First of all thank you for making all of the lectures and other content public. This is really helpful.

I took a look at the demo implementations for lecture 3 and found some bugs which I am reporting here:

1. In `Demo 3`, the `.flow()` method in `class ConditionalMixtureCDFFlow(nn.Module):` has the following signature:

def flow(self, x, cond):

However when .flow() is called by .invert() method, the condition cond is not passed to .flow():

def invert(self, z, cond):
        # Find the exact x via bisection such that f(x) = z
        results = []
        for z_elem in z:
            def f(x):
                # SHOULD PASS `cond` in the line below
                return self.flow(torch.tensor(x).unsqueeze(0))[0] - z_elem
            x = bisect(f, -20, 20)
            results.append(x)
        return torch.tensor(results).reshape(z.shape)

2. In `Demo 4` the `.forward()` method of `MaskConv2d` never uses `cond` or `batch_size`:

class MaskConv2d(nn.Conv2d):
  def __init__(self, mask_type, *args, **kwargs):
    assert mask_type == 'A' or mask_type == 'B'
    super().__init__(*args, **kwargs)
    self.register_buffer('mask', torch.zeros_like(self.weight))
    self.create_mask(mask_type)

  def forward(self, input, cond=None):
    # batch_size AND cond ARE NEVER USED
    batch_size = input.shape[0]
    out = F.conv2d(input, self.weight * self.mask, self.bias, self.stride,
                   self.padding, self.dilation, self.groups)
    return out

So it has no effect when it is called by the .forward() method of AutoregressiveFlowPixelCNN like so:

      if isinstance(layer, MaskConv2d):
        out = layer(out, cond=cond)
      else:
        out = layer(out)

3. In `Demo 4` the `.nll()` method of AutoregressiveFlowPixelCNN does not take exponential of `log_prob` and use `weights` when calculating `log_det_jacobian`:

    loc, log_scale, weight_logits = torch.chunk(self.forward(x), 3, dim=1)
    weights = F.softmax(weight_logits, dim=1) #.repeat(1, 1, self.n_components, 1, 1)
    log_det_jacobian = Normal(loc, log_scale.exp()).log_prob(x.unsqueeze(1).repeat(1,1,self.n_components,1,1))
    return -log_det_jacobian.mean()

I think it should be something like:

log_det_jacobian = Normal(loc, log_scale.exp()).log_prob(x.unsqueeze(1).repeat(1,1,self.n_components,1,1)).exp() * weights

I actually have lots of questions about why .nll() is implemented the way it is.

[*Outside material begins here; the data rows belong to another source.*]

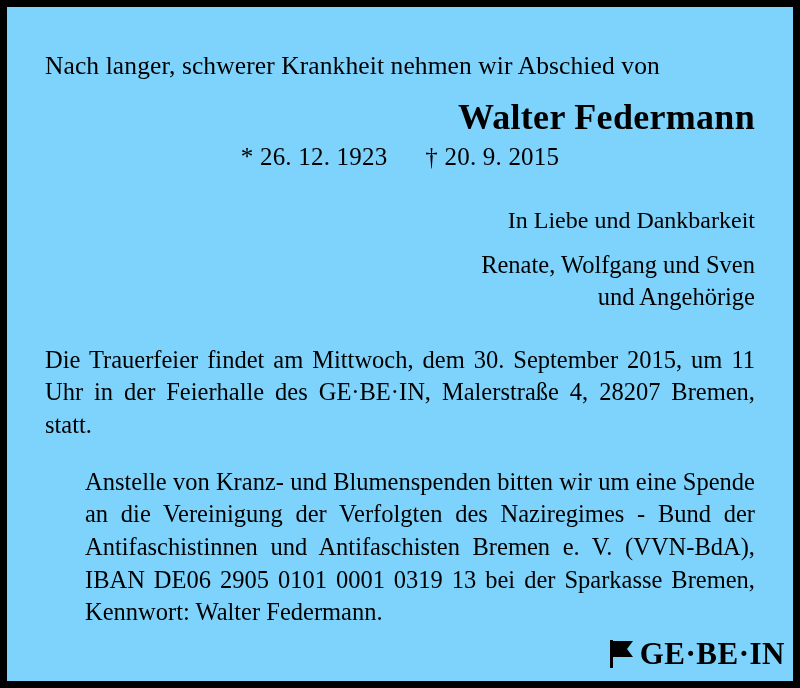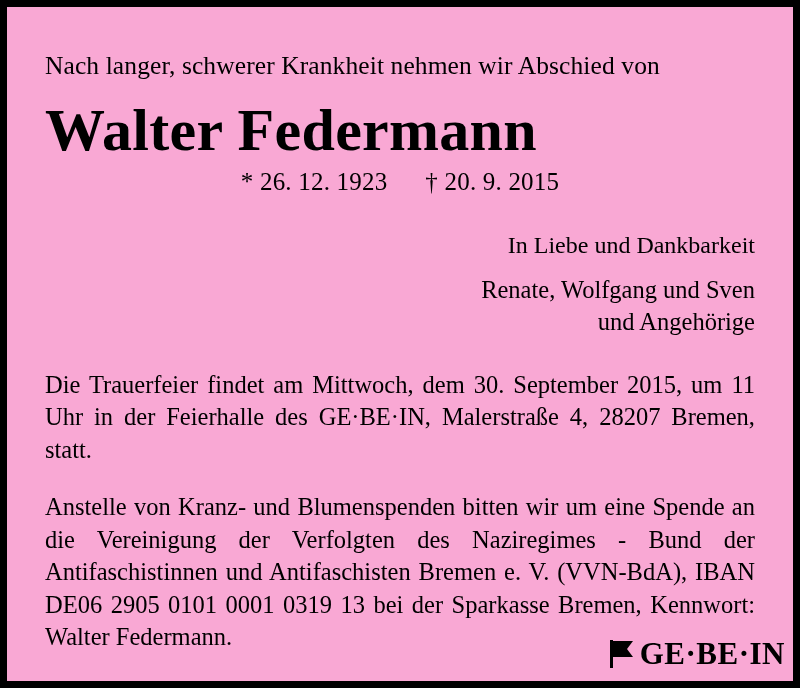--- a/index.html
+++ b/index.html
@@ -20,7 +20,7 @@
     width: 800px;
     height: 688px;
     border: 7px solid #000000;
-    background: #f9a8d4;
+    background: #7dd3fc;
     padding: 44px 38px 8px 38px;
   }
   .intro-line {

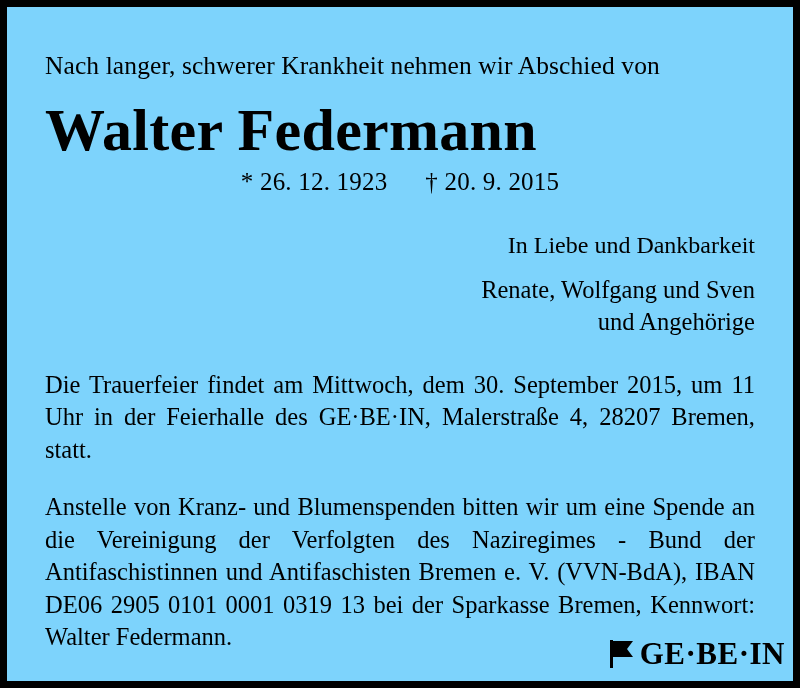--- a/index.html
+++ b/index.html
@@ -30,8 +30,8 @@
     margin: 0 0 18px 0;
   }
   .name {
-    text-align: left;
-    font-size: 60px;
+    text-align: right;
+    font-size: 36px;
     font-weight: bold;
     letter-spacing: 0.3px;
     line-height: 1.05;

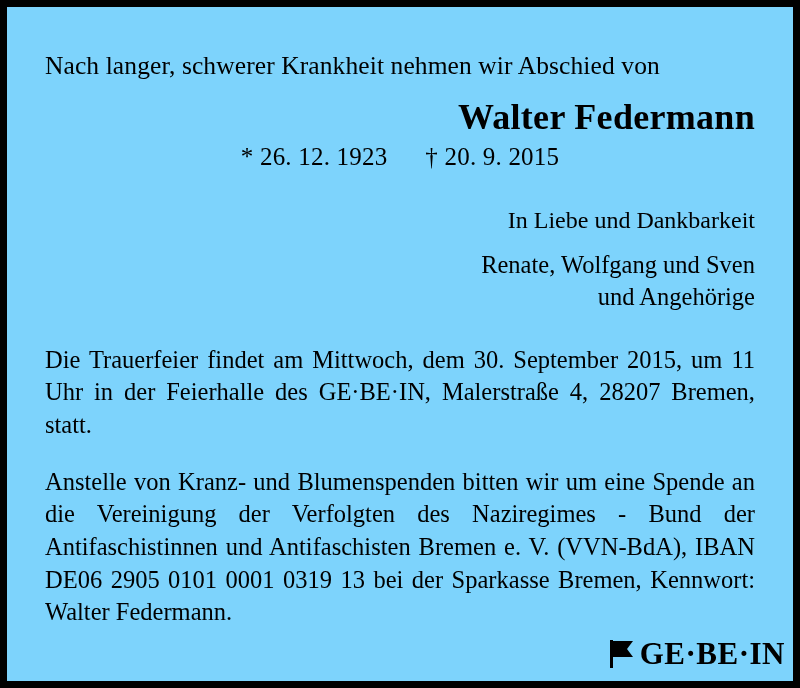--- a/index.html
+++ b/index.html
@@ -73,6 +73,7 @@
   }
   .body-block.second {
     margin-top: 16px;
+    margin-left: 40px;
   }
   .logo {
     position: absolute;

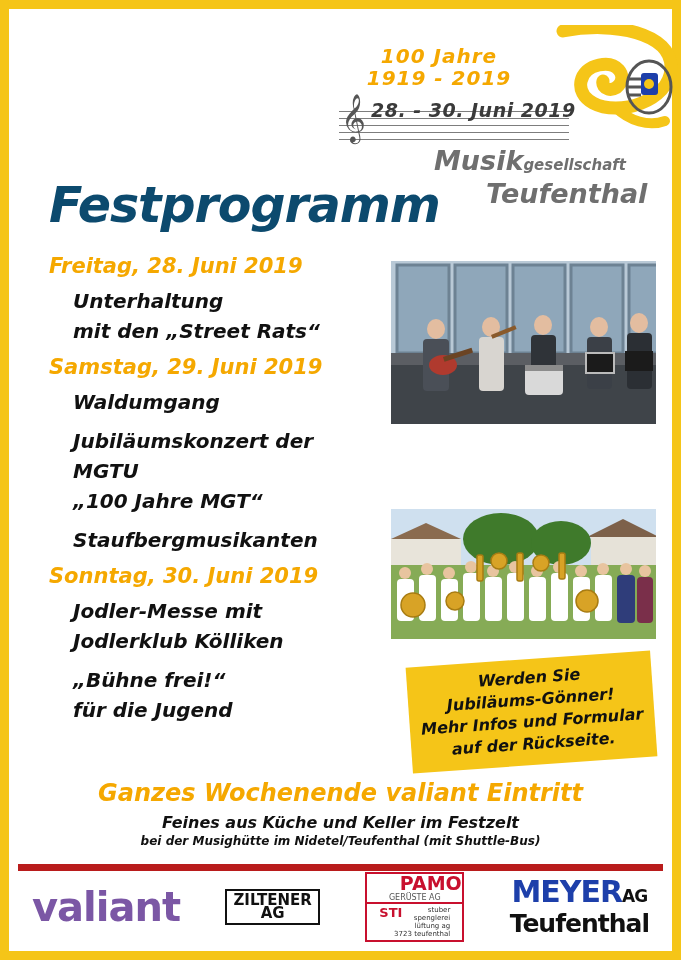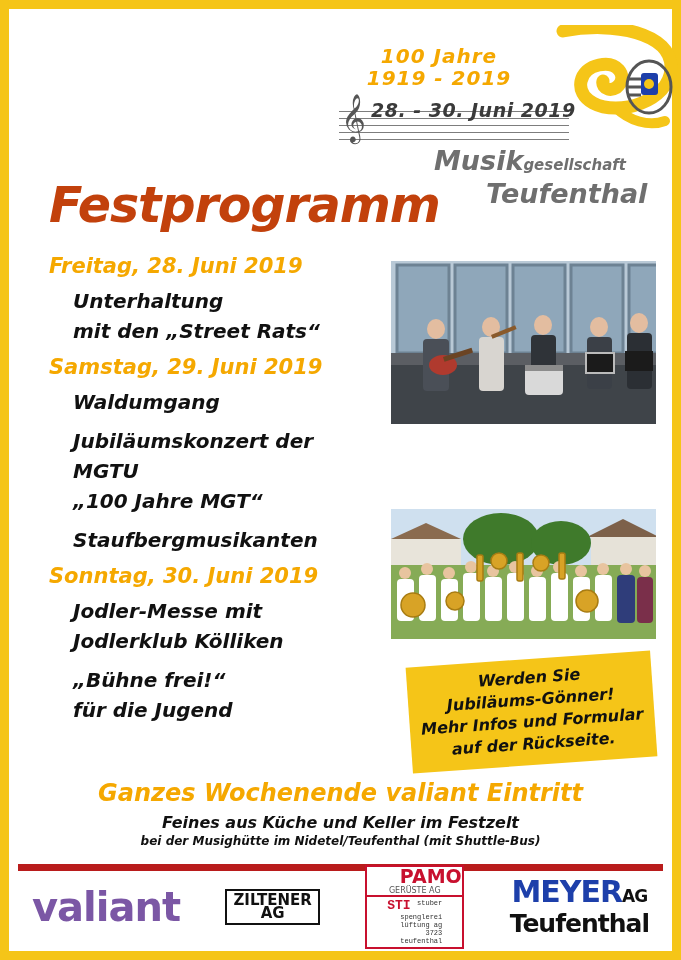--- a/index.html
+++ b/index.html
@@ -69,7 +69,7 @@
   .title{
     position:absolute;left:40px;top:168px;
     font-size:49px;font-weight:bold;font-style:italic;
-    color:#c2410c;
+    color:#0c4a6e;
     font-family:"DejaVu Sans", sans-serif;
     letter-spacing:-1px;
   }

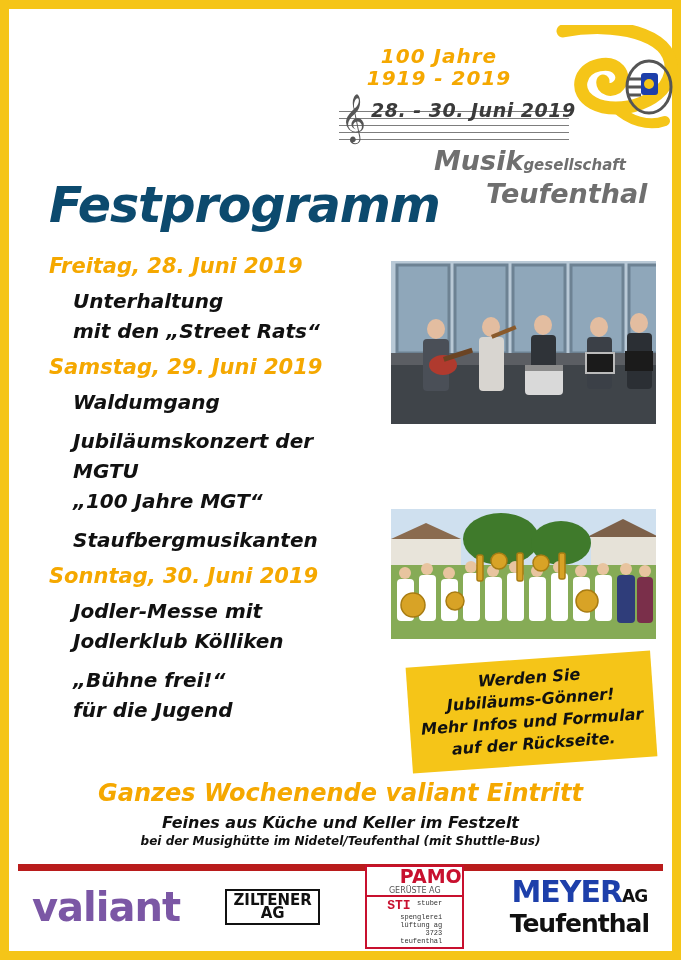--- a/index.html
+++ b/index.html
@@ -143,7 +143,7 @@
   .pamo .p2{color:#555;font-size:8px;line-height:9px;}
   .pamo .p3{
     border-top:2px solid #c8102e;font-size:7px;color:#333;line-height:8px;
-    padding:2px 20px;text-align:right;font-family:Liberation Mono, monospace;
+    padding:2px 12px;text-align:right;
   }
   .pamo .p3 b{color:#c8102e;font-size:13px;float:left;line-height:14px;}
   .meyer{text-align:center;}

Why the need to .unsqueeze(1).repeat(...) rather than just multiplying it the standard way? Where is the base_dist that forces the output of the transformed variables to have a known distribution?

Looking at the .sample() method it seems the weights are used to select mean and var for a sample. But how are they learnt? Regardless of how it's being used, the weights are not used in the .nll() function and thus should not be calculated.

Please let me know if I am missing something here.

The text was updated successfully, but these errors were encountered:

vinsis · 2020-07-14T02:50:34Z

Where is the base_dist that forces the output of the transformed variables to have a known distribution?

I think I understand this part. Since z is uniform, its log_prob is a constant. Thus log x = constant + log_det_jacobian. Thus maximizing log x is the same as maximizing log_det_jacobian.

suryabulusu · 2020-09-11T19:45:11Z

Hi @vinsis - some thoughts on the bugs mentioned above.

I think cond can be used when you have labels, such as digit labels for MNIST. There is an example in Autoregressive models demo on this idea.
Yes, since log (Uniform) is constant, it is not considered in nll().
Sampling made no sense to me. What are we sampling here? Is it z or x? I'm assuming it is x we are sampling because the sampled images look very close to the original. Had we sampled z, it would (should!) look like points sampled from Unif(0, 1) X Unif(0, 1) but that's not the case here.
-- the function samples from torch.normal() instead of NormalCDF(). Why? Shouldn't we sample from MixtureCDFNormal()? And here, we get z, not x
-- to get x, we have to implement invert_flow() (and therefore, flow() in AutoRegressivePixelCNN class) and use scipy.optimise.bisect() on z obtained previously.
I'm definitely missing something here -- because the output of demo4_save_results() is strikingly good.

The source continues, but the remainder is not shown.